Prior research has evaluated single chatbots against search engines for SLE-related topics or compared older models across broader autoimmune disease categories. To date, no comparative study has evaluated the performance of the latest generation of AI chatbots in answering frequently asked questions (FAQs) about SLE. This study addresses this critical gap by evaluating and comparing 3 prominent AI chatbots from 2023 to 2025: ChatGPT-4o, DeepSeek-V3, and Gemini 2.5 Flash [6]. Thus, this study aimed to compare the accuracy of ChatGPT-4o, DeepSeek-V3, and Gemini 2.5 Flash in answering FAQs about SLE.

Data Collection

This study was conducted from May 1, 2025, to September 1, 2025. A schematic overview of the study design is provided in Figure 1. To compile a comprehensive set of FAQs about lupus, 7 authors initially reviewed the FAQ section of the Lupus Canada website and collaboratively developed 40 questions related to SLE [7]. The questions were then divided into the 4 domains listed by lupus100.org: “lupus challenges,” “lupus manifestations,” “lupus management,” and “living with lupus” [8]. This ensured broad coverage of lupus-related inquiries. The questions were then translated into Bahasa Indonesia to align with the study’s target population.

Subsequently, 5 contributors were selected from expert patients with lupus through purposive sampling. They ranked the 40 questions (10 per domain) and were also given the option to add additional questions. All participating patients had been diagnosed with lupus for >5 years and were actively involved in the Indonesian Lupus Foundation (Yayasan Lupus Indonesia). They had roles in patient education and peer counseling through live chats, webinars, and seminars. Because they regularly addressed numerous questions from patients about the disease, these expert patients understood the knowledge gaps faced by the Indonesian population with lupus.

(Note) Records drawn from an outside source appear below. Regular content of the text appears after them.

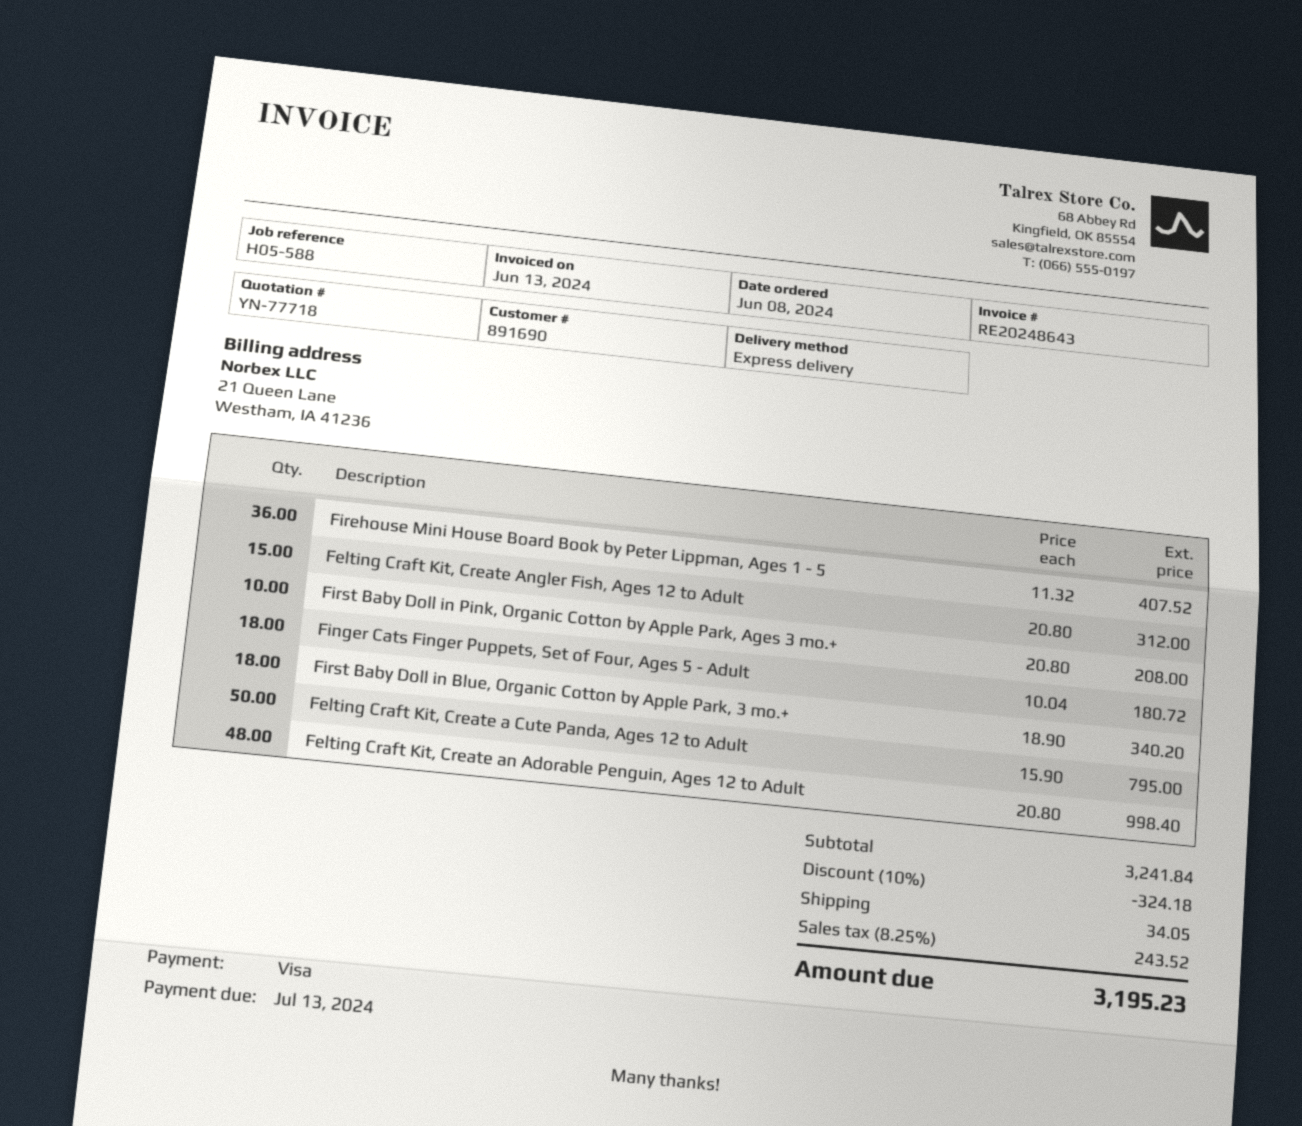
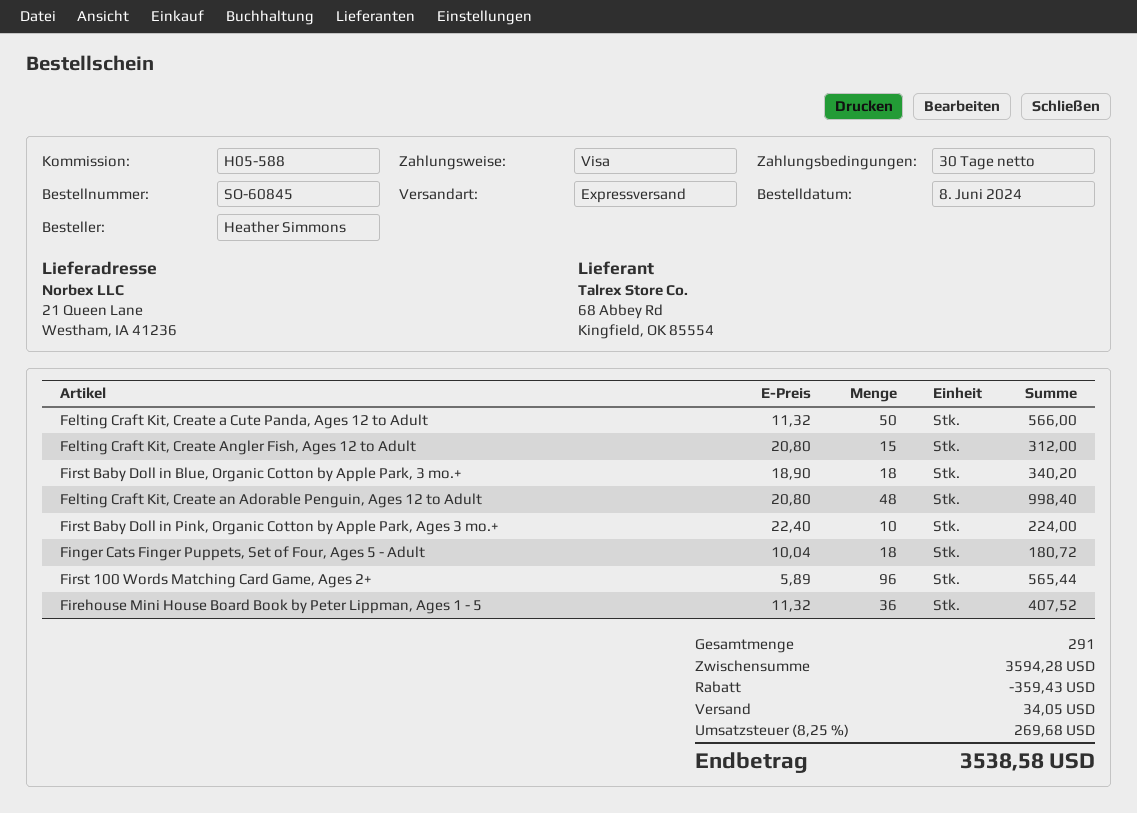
First Baby Doll in Pink, Organic Cotton by Apple Park, Ages 3 mo.+: 10 x 20.80 = 208.00 -> 10 x 22.40 = 224.00
Felting Craft Kit, Create a Cute Panda, Ages 12 to Adult: 50 x 15.90 = 795.00 -> 50 x 11.32 = 566.00
First 100 Words Matching Card Game, Ages 2+: none -> 96 x 5.89 = 565.44
subtotal: 3241.84 -> 3594.28
discount: 324.18 -> 359.43
tax: 8.25% = 243.52 -> 8.25% = 269.68
total: 3195.23 -> 3538.58

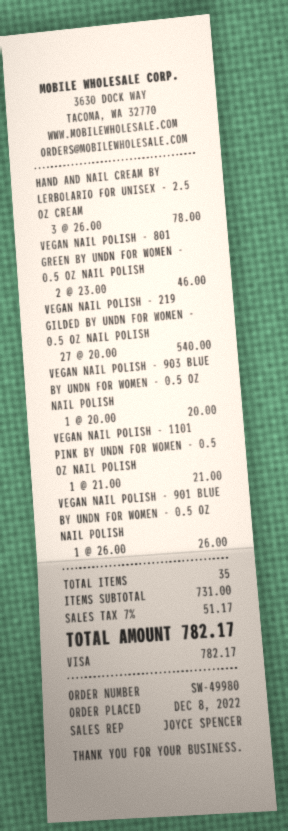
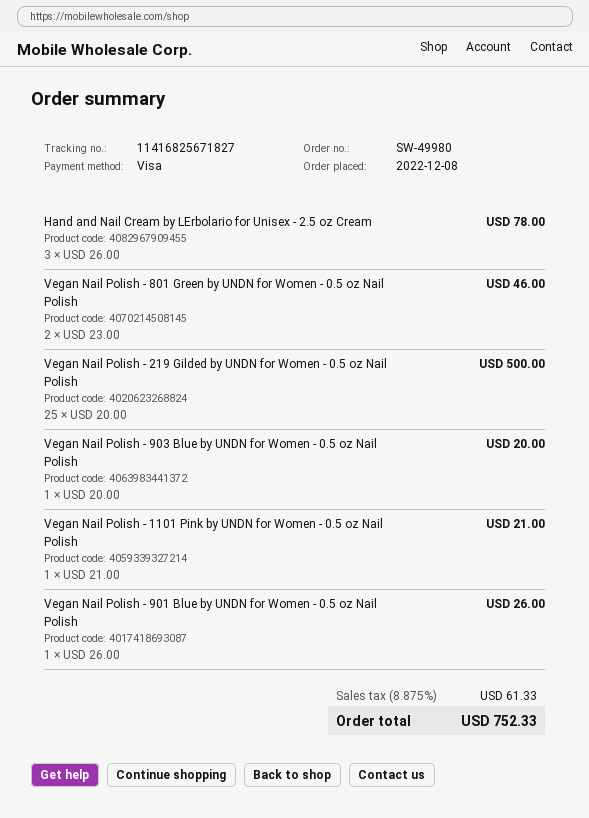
VEGAN NAIL POLISH - 219 GILDED BY UNDN FOR WOMEN - 0.5 OZ NAIL POLISH: 27 x 20.00 = 540.00 -> 25 x 20.00 = 500.00
tax: 7% = 51.17 -> 8.875% = 61.33
total: 782.17 -> 752.33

From this input, 4 authors finalized the 20 questions most relevant to patients and individuals without a medical background. The 5 contributors suggested 2 questions that were more common and often raised by patients with lupus. These questions were classified into the “lupus management” domain. The total of 22 questions is provided in Textbox 1. These questions were then individually posed in Bahasa Indonesia into 3 distinct AI chatbot platforms: ChatGPT-4o (OpenAI), DeepSeek-V3 (DeepSeek), and Gemini 2.5 Flash (Alphabet Inc). The AI chatbots’ free online services for consumers were used during a single session on June 24, 2025.

**Figure 1.** Schematic overview of the overall study design. Five patients with lupus, acting as contributors, ranked 40 questions to identify the 22 most frequently asked questions relevant to patients. These questions were then entered into artificial intelligence (AI) chatbots. Five clinical immunologists evaluated the chatbot responses across 4 domains using the ChatGPT Response Rating System to assess their accuracy.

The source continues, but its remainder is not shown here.